Segment Start: SUPPLIED ENTRIES

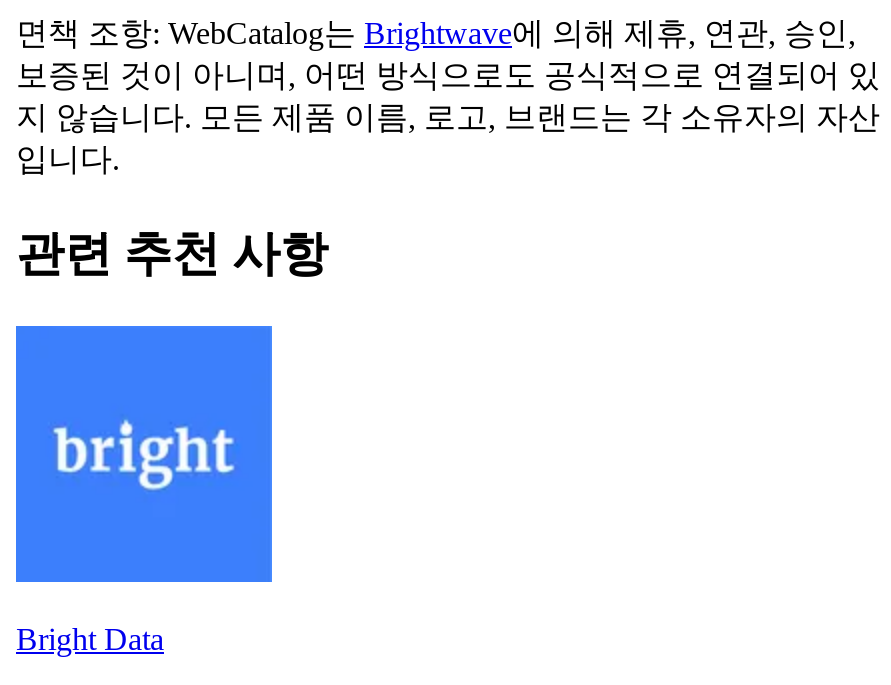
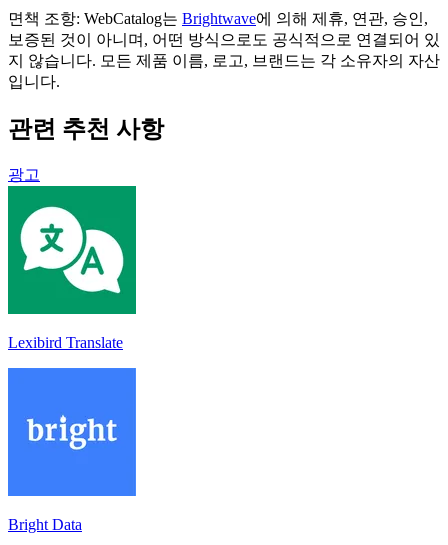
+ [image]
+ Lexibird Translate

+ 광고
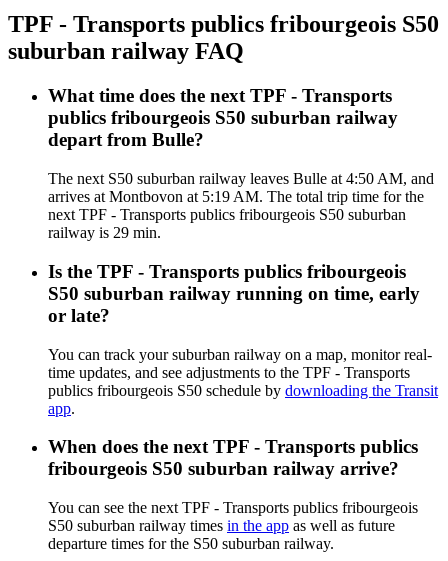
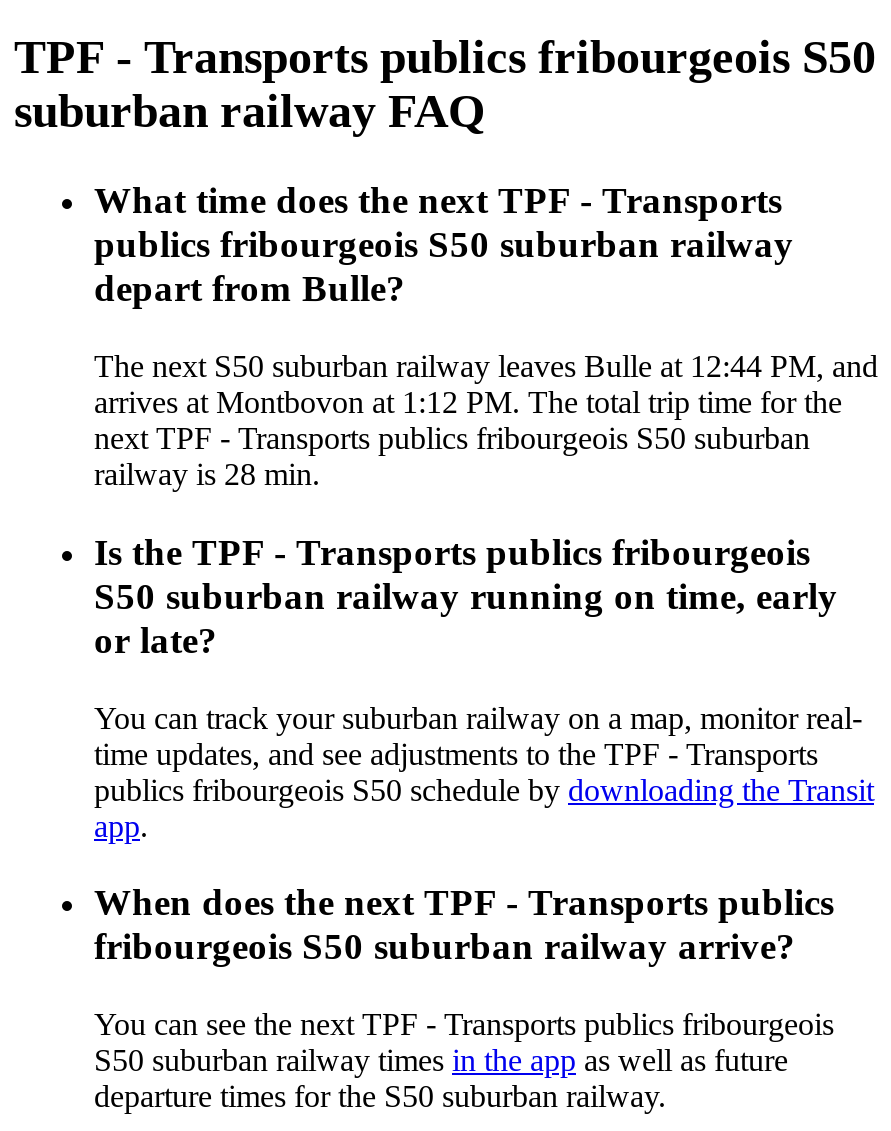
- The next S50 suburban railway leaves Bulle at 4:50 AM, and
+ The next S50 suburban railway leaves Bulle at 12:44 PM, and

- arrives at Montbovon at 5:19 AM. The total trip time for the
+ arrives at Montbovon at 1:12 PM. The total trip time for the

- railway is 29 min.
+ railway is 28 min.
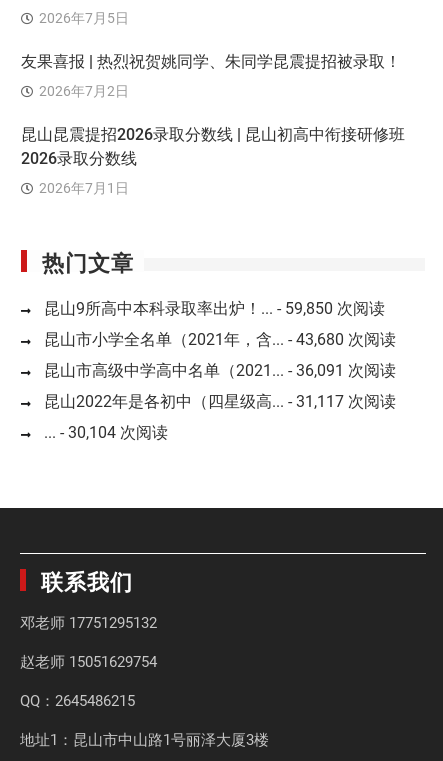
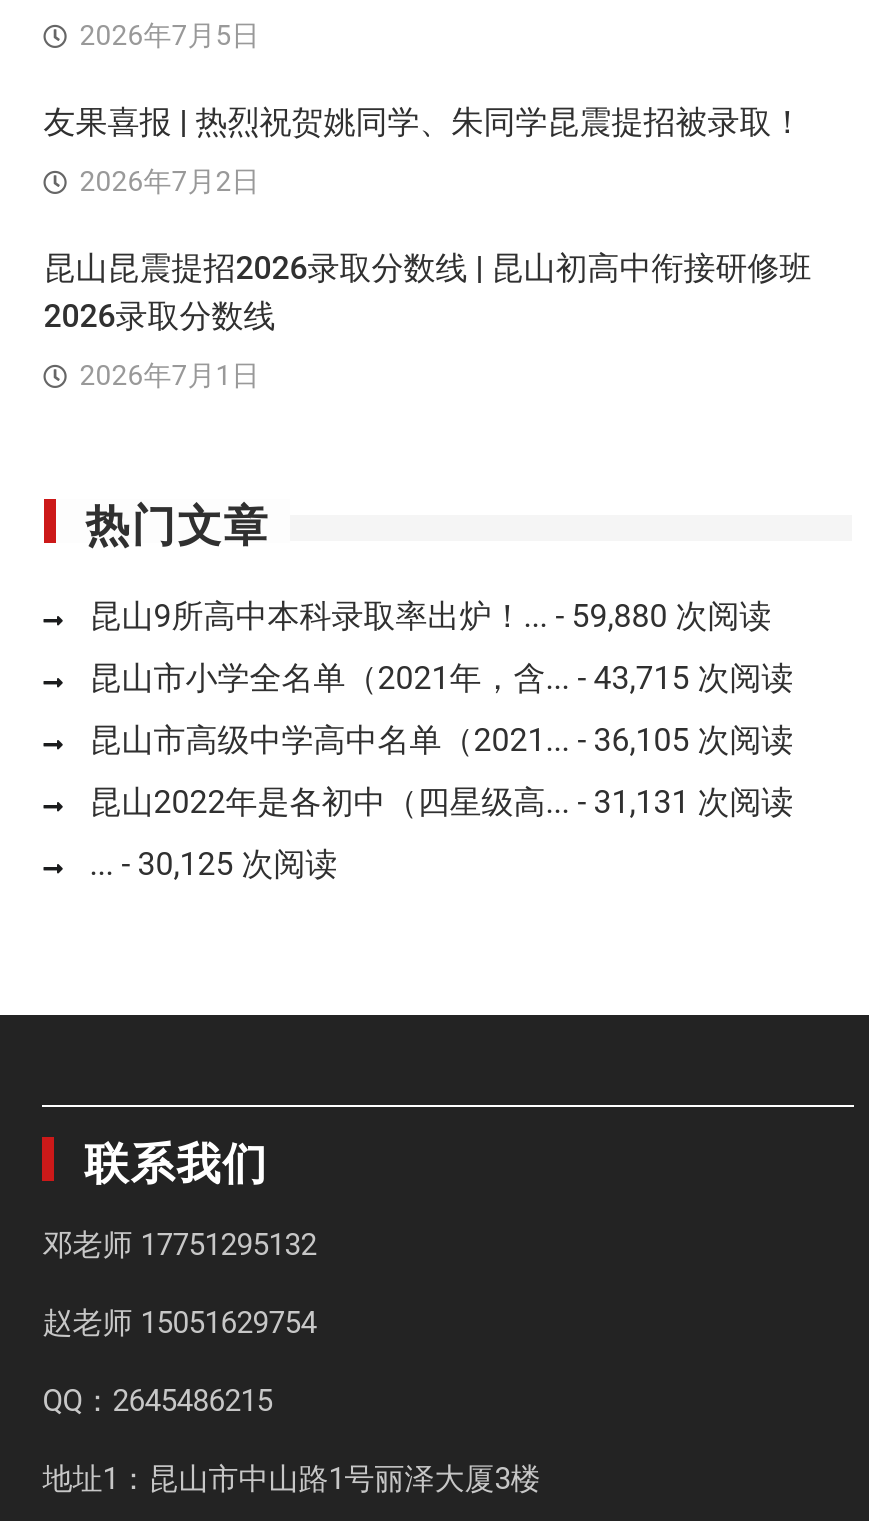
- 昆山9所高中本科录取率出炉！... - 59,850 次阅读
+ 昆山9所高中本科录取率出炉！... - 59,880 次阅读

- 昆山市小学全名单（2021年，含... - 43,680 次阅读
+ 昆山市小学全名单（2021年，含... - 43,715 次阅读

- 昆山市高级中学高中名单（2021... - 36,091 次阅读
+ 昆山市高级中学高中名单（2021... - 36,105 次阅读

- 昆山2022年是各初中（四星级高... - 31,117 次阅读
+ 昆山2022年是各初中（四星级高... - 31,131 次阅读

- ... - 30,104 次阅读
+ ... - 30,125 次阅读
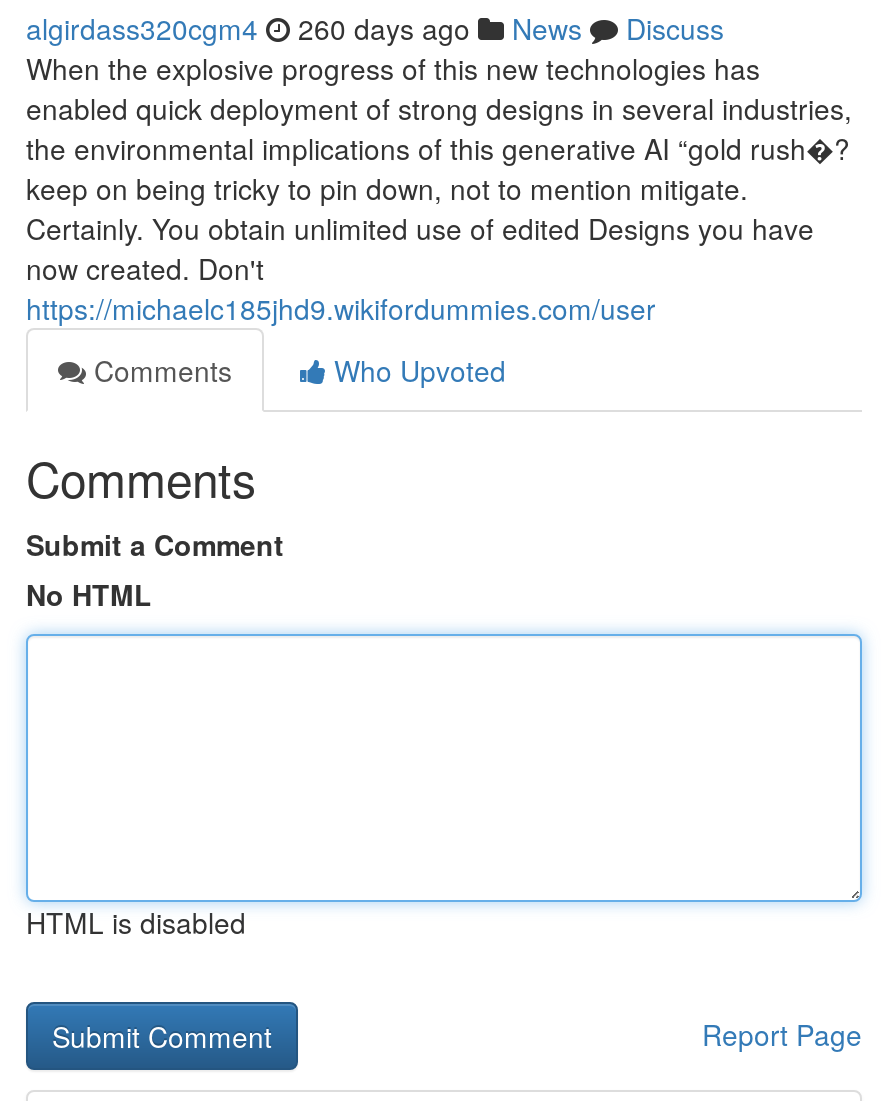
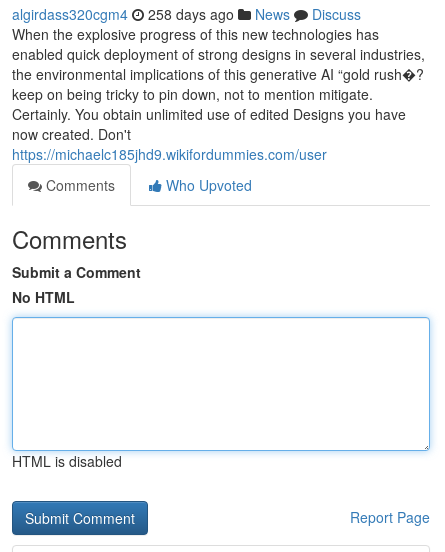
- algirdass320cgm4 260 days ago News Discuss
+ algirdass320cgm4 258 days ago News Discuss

Segment End: SUPPLIED ENTRIES

▸ DIRECTIONS
With the pictures left out, write out all of the data exactly.

▸ TASK OUTPUT
+ [image]
+ Lexibird Translate

+ 광고
- The next S50 suburban railway leaves Bulle at 4:50 AM, and
+ The next S50 suburban railway leaves Bulle at 12:44 PM, and

- arrives at Montbovon at 5:19 AM. The total trip time for the
+ arrives at Montbovon at 1:12 PM. The total trip time for the

- railway is 29 min.
+ railway is 28 min.
- 昆山9所高中本科录取率出炉！... - 59,850 次阅读
+ 昆山9所高中本科录取率出炉！... - 59,880 次阅读

- 昆山市小学全名单（2021年，含... - 43,680 次阅读
+ 昆山市小学全名单（2021年，含... - 43,715 次阅读

- 昆山市高级中学高中名单（2021... - 36,091 次阅读
+ 昆山市高级中学高中名单（2021... - 36,105 次阅读

- 昆山2022年是各初中（四星级高... - 31,117 次阅读
+ 昆山2022年是各初中（四星级高... - 31,131 次阅读

- ... - 30,104 次阅读
+ ... - 30,125 次阅读
- algirdass320cgm4 260 days ago News Discuss
+ algirdass320cgm4 258 days ago News Discuss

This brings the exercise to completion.